At Carouge, associated with the Greywacke beds, are found pearl spar and carbonate of iron; rounded and hollow nodules of embedded Greywacke;—and occasional indications of coal in thin seams.
The only mineral spring yet discovered in either the Clay Slate or Greywacke is one highly impregnated with sulphuretted hydrogen, in the Clay Slate of St. John Suburbs, at one time a fashionable place of resort, but held in less repute of late years.
As a building stone, the Clay Slate is of very little use, being rendered friable by exposure to the action of the atmosphere and splitting along the lines of its cleavage. Of late a very strong water cement has been produced from it by Captain Baddeley, R. E. which, it would appear from experiments that have been made both in this country and in England, is, in some respects, superior either to those of Hull, u. c. or Harwich, being more tenacious and not more subject to disintegration than either of them. This cement is also capable of being run into moulds, of which it takes a good impression and is consequently applicable to all the purposes of ornamental architecture. It is of a light buff colour, and rings with a metallic sound, when struck with a hard body.

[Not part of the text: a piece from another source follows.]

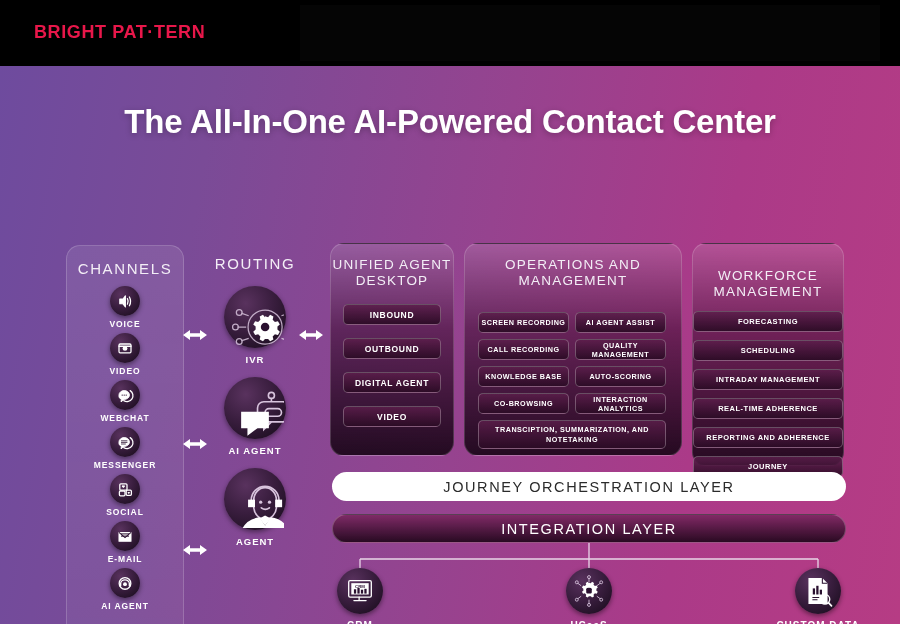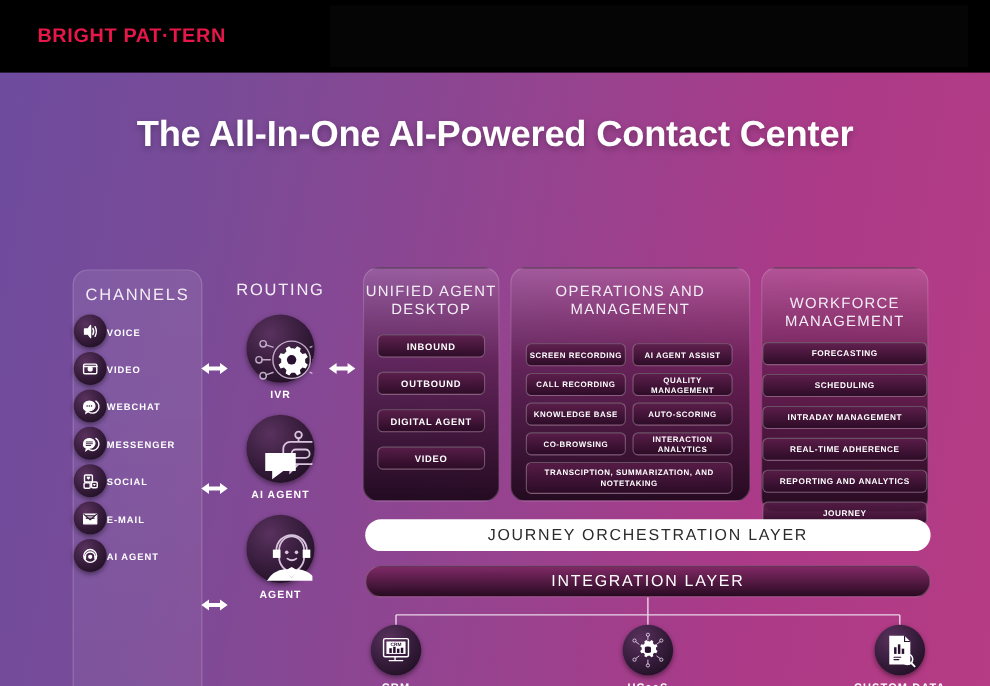"VOICE" .channel-item { flex-direction: row -> column }
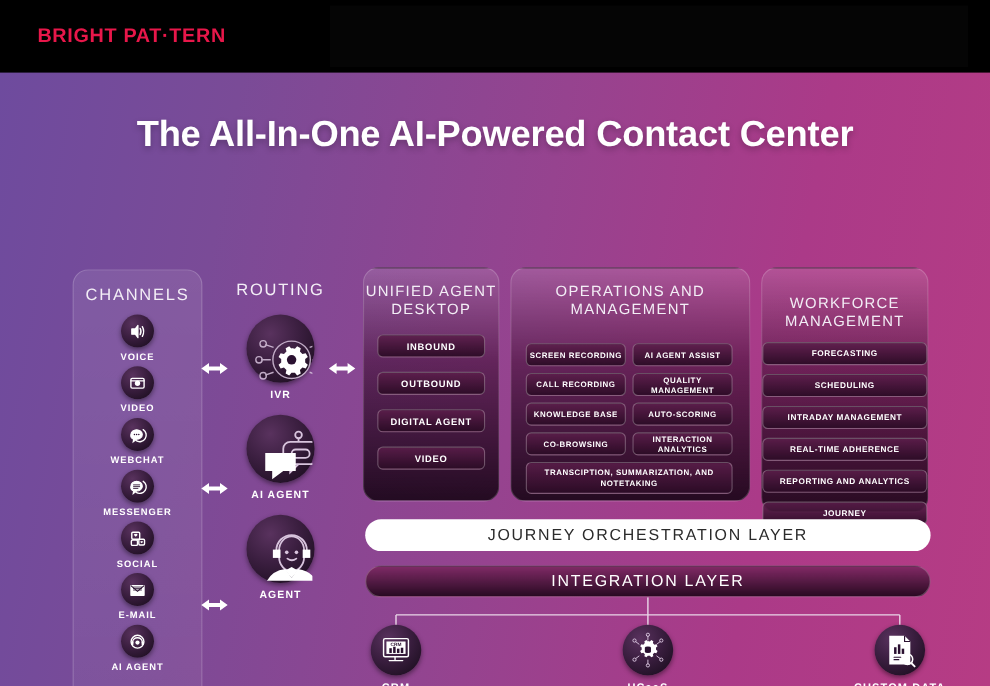"REPORTING AND ANALYTICS" div.chip { text: ANALYTICS -> ADHERENCE }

The surface of the ridge we have been considering is in some parts thickly dotted with boulders—consisting of almost every variety of primitive rocks: of these I shall have occasion to speak more fully hereafter.
The natural productions are oak, ash, elm, pine (red and white,) spruce, balsam fir, or sapin and a vast variety of smaller shrubs, plants and grasses, the description of which come rather within the province of the botanist, than of the geologist. In addition to these the agriculturist produces wheat, barley, oats, Indian corn, buckwheat, and the usual root crops, in sufficient abundance. The soil is however gravelly and poor, requiring very frequent enriching.

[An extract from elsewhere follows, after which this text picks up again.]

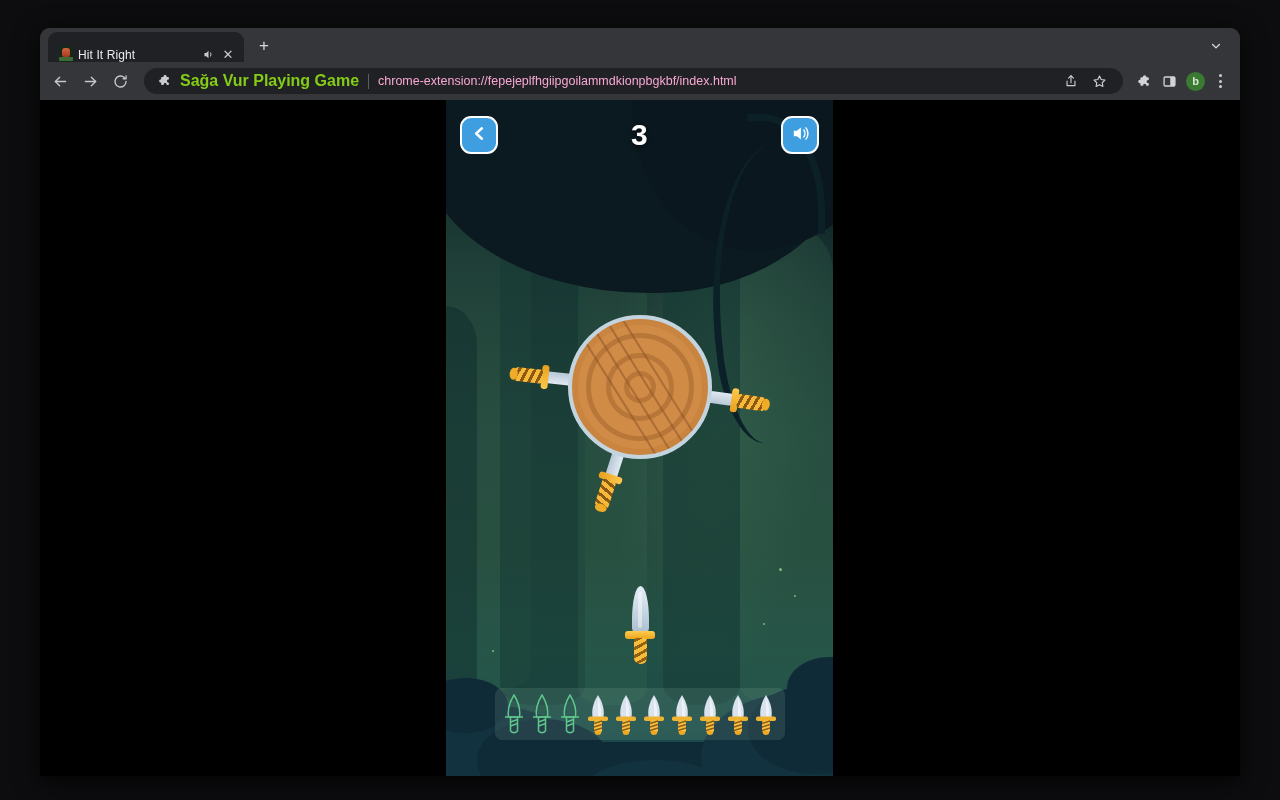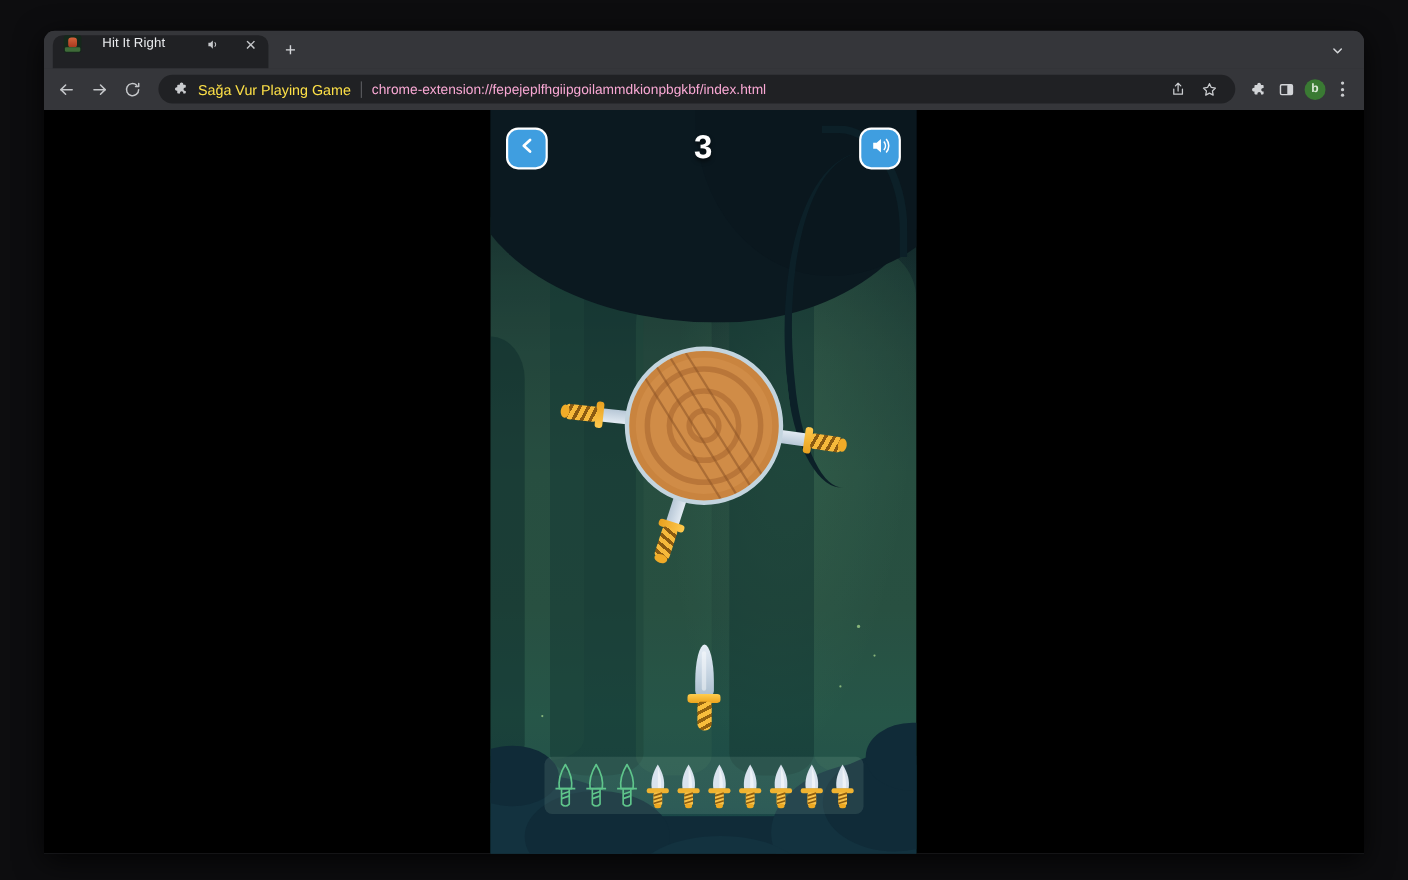"Hit It Right" .tab { align-items: flex-start -> flex-end; gap: 19px -> 4px }
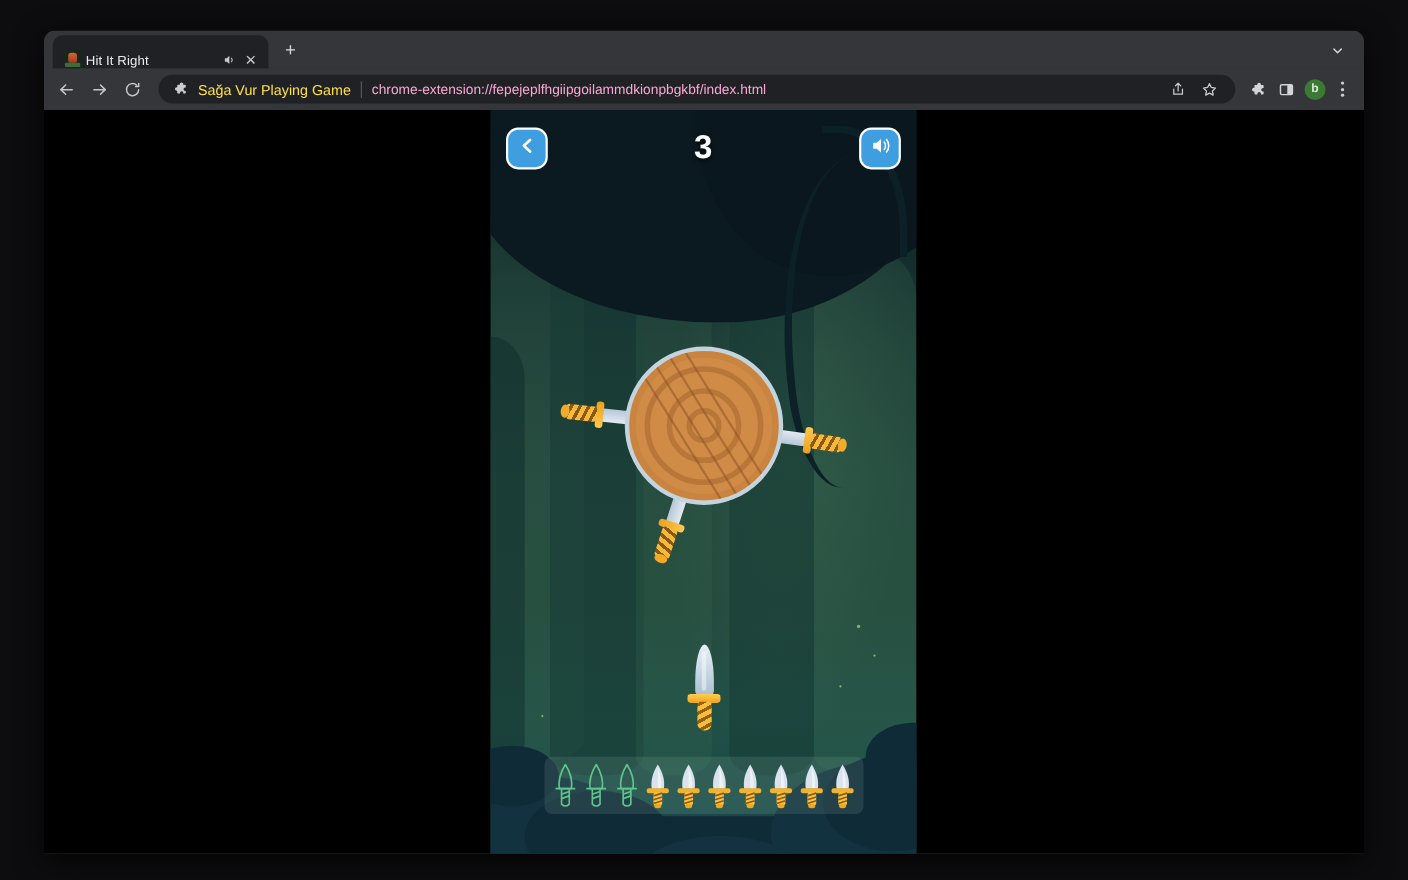"Sağa Vur Playing Game" #omnibox-ext-name { color: #fde047 -> #84cc16; font-size: 13px -> 16px; font-weight: none -> bold }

Leaving the Clay Slate ridge we find ourselves to the north of the City, on an extensive alluvial plain or rather valley extending in breadth, from Quebec to the little village of Auvergne below Charlesbourg, a distance of about three miles, but varying in extent at different points—and in length from Quebec to Ancienne Lorette, a distance of about nine miles. The soil of this valley is very deep and consists generally of a surface of Clay loam lying upon a substratum of stiff clay, used in brickmaking, containing a large quantity of small spicula of talc of great depth and alternating with sand. In this substratum are found fragments of wood far below the surface. Last summer I discovered a very large tree apparently a Hemlock (abies canadensis) to judge from the appearance of the bark which still remains perfect, lying in a horizontal position full twenty feet below the surface. I have since discovered another at a still greater depth, and indeed the land shifts caused by the undermining of springs, and the disintegration of the stratum by the action of frost, are continually opening out these wrecks of former times. These have in all probability been deposited at a period when the waters of the St. Lawrence, by their expansion in this locality, have formed an extensive lake. The surface of the valley is overspread with large boulders of granitic rocks, evidently deposited in their present situation subsequently to the formation of alluvial matter on which they repose.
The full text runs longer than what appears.